CAIRO: Twenty-six men accused of plotting attacks on behalf of Lebanon s Hezbollah group on tourist resorts and on ships in the Suez Canal will go on trial in an Egyptian security court on Sunday.
The suspects – two Lebanese, five Palestinians and 19 Egyptians – face charges of conspiracy to murder, spying for a foreign organization with the intent of conducting terrorist attacks and weapons possession.
Four more accused are on the run and will be tried in absentia, including Lebanese alleged mastermind Mohamed Qublan who is believed to have left Egypt.
Those whose names appear on the list, including number two suspect Lebanese Mohamed Yusuf Ahmed Mansur known as Sami Shihab, told prosecutors during questioning that they initially planned attacks against Israeli tourists in Sinai in response to the killing of (Hezbollah leader) Imad Mughniyeh, but that orders came from Hezbollah leadership banning such activities, Defence lawyer Abdel Moneim Abdel Maqsud told AFP.

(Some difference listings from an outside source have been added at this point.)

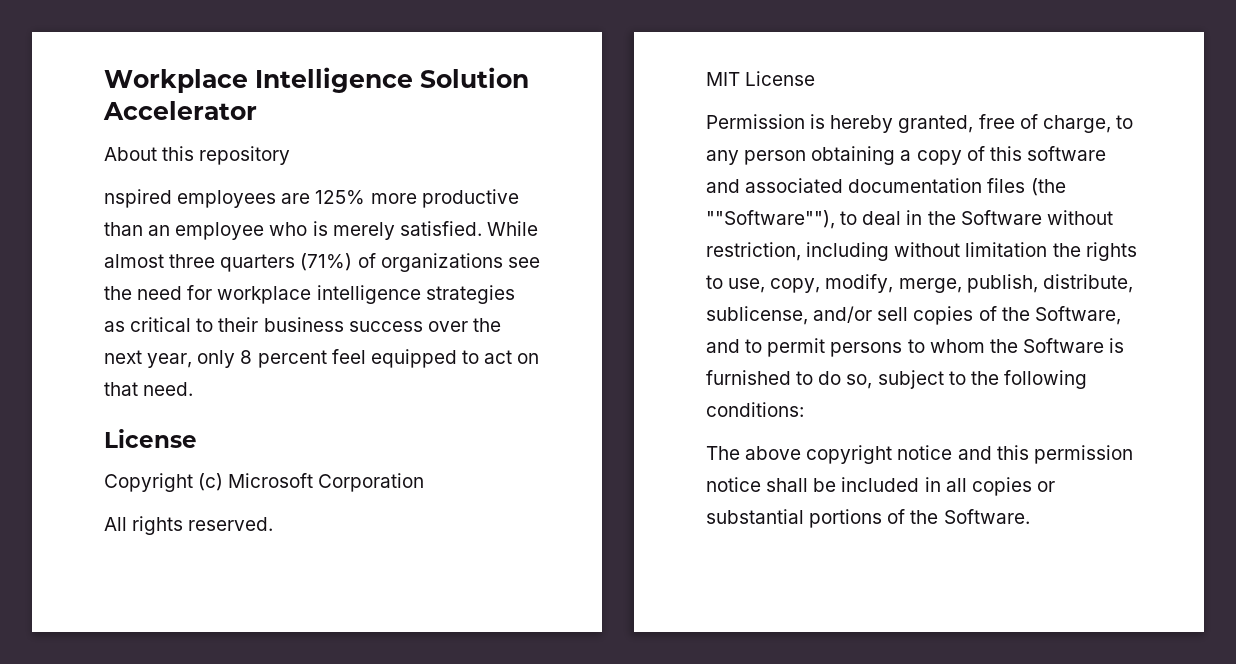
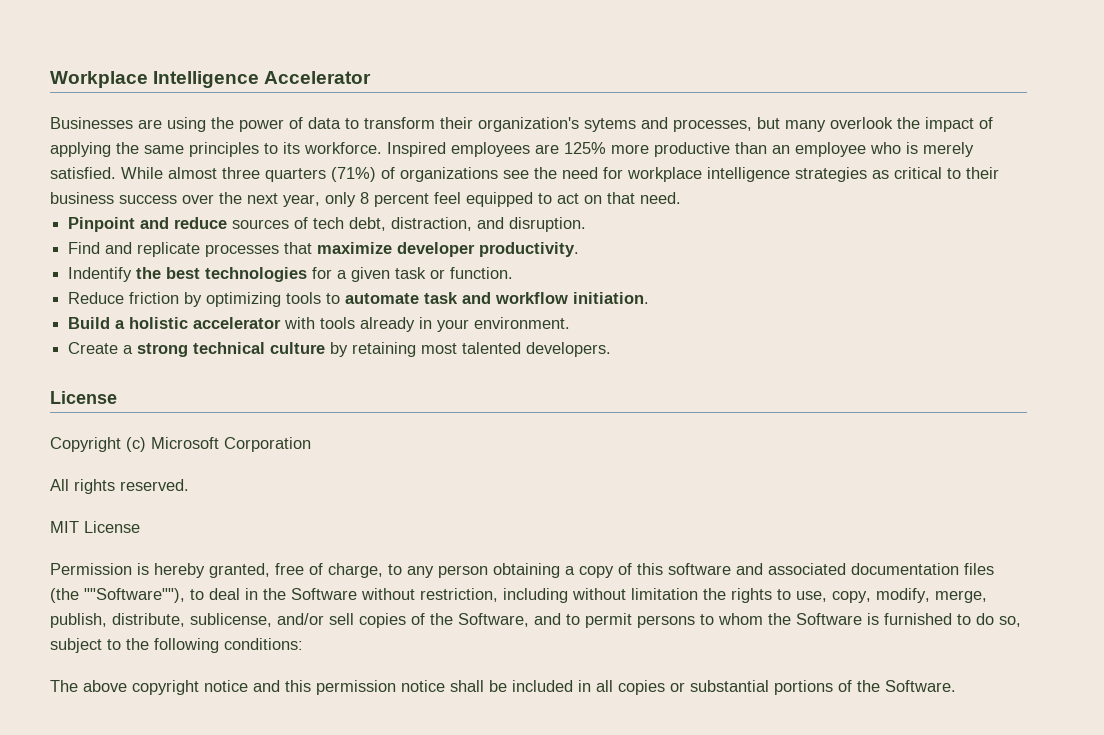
[420,67,529,88] Solution -> (260, 79) none
[104,146,291,165] [104,189,172,208] About this repository // nspired -> [50,117,993,132] [50,142,446,157] Businesses are using the power of data to transform their organization's sytems and processes, but many overlook the impact of applying the same principles to its workforce. Inspired
(194, 389) none -> [68,217,587,232] [68,242,580,257] [68,267,514,282] [68,292,650,307] [68,317,571,332] [68,342,612,357] // Pinpoint and reduce sources of tech debt, distraction, and disruption. // Find and replicate processes that maximize developer productivity. // Indentify the best technologies for a given task or function. // Reduce friction by optimizing tools to automate task and workflow initiation. // Build a holistic accelerator with tools already in your environment. // Create a strong technical culture by retaining most talented developers.

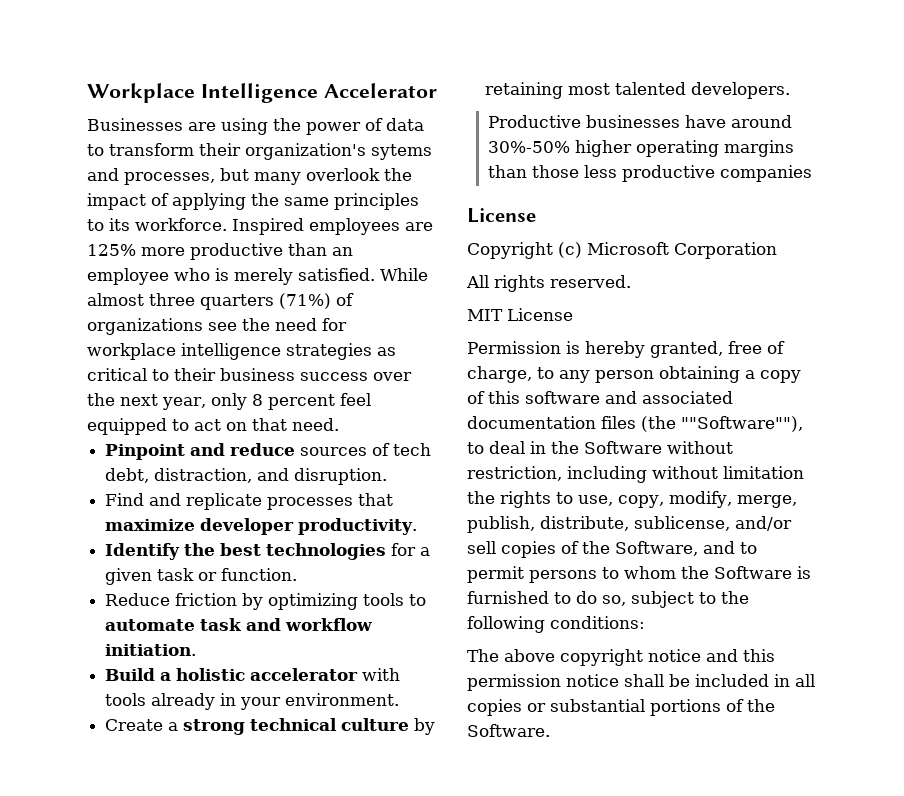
[68,267,133,282] Indentify -> [105,543,181,560] Identify
(612, 349) none -> [487,115,792,128] [487,140,794,157] [487,165,812,182] // Productive businesses have around 30%-50% higher operating margins than those less productive companies

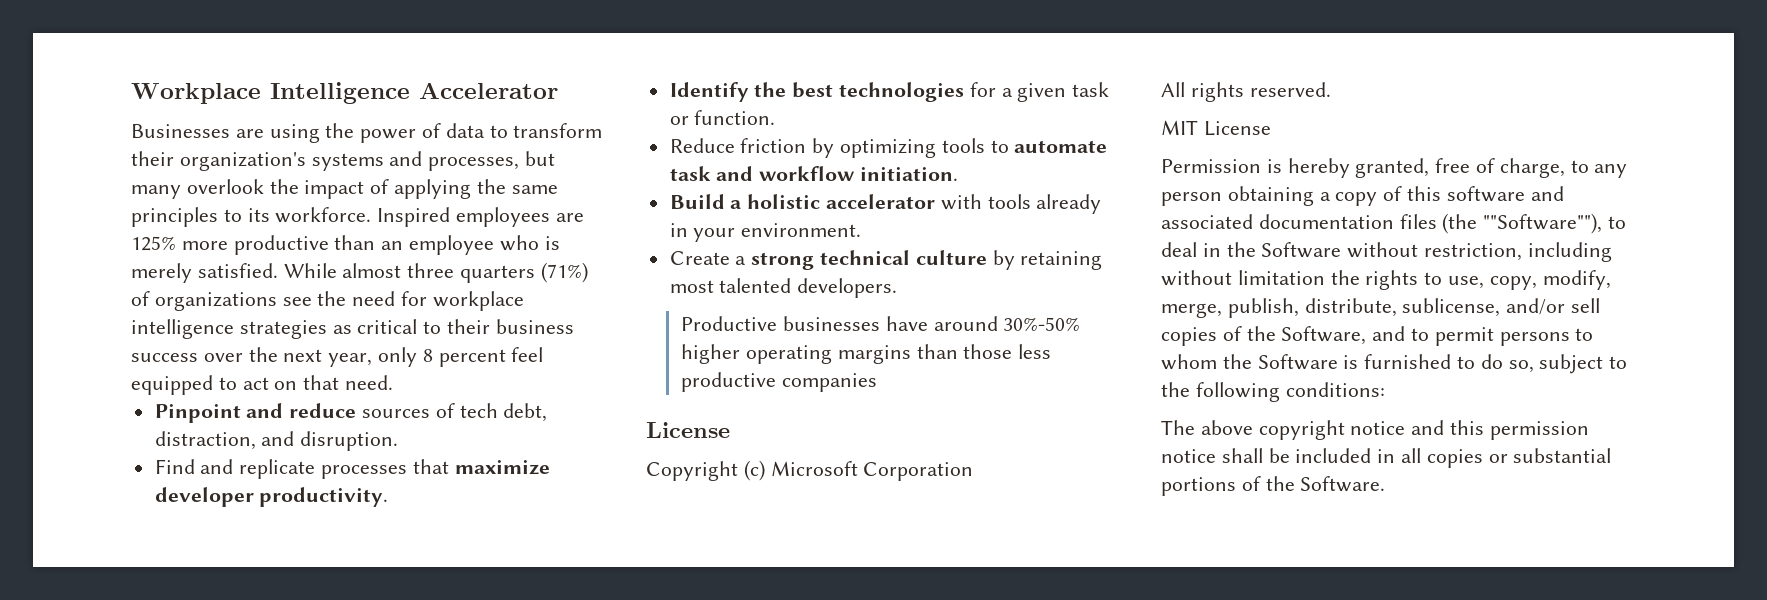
[371,144,432,160] sytems -> [311,153,384,171] systems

Mughniyeh, a Hezbollah commander, was killed by a car bombing in Damascus in a February 2008 attack that was blamed on but denied by Israel.
Hezbollah chief Hassan Nasrallah admitted in April that Shihab was a Hezbollah agent tasked with smuggling weapons into the Gaza Strip.
The arrests led to a war of words between Egypt and Hezbollah s Shia Iranian backers, with Egyptian Foreign Minister Ahmed Aboul Gheit accusing Iran of using Hezbollah to gain a foothold in Egypt.
The defendants said that their main goal was to help Palestinians in Gaza, Maqsud said.
Egyptian security forces had said that five of the accused in what is being called the Hezbollah cell case belonged to the banned Muslim Brotherhood but that they had left the organization in recent years.
In an interview aired on Monday by the US television network CBS, Egyptian President Hosni Mubarak claimed that the Brotherhood had contacts with the Lebanese and Palestinian groups Hezbollah and Hamas.
They have contacts with Hamas. They have contacts with Hezbollah. These are well-known and they have contacts with many organisations, he said, but added: As long as they do not commit any terrorist crimes, I don t care.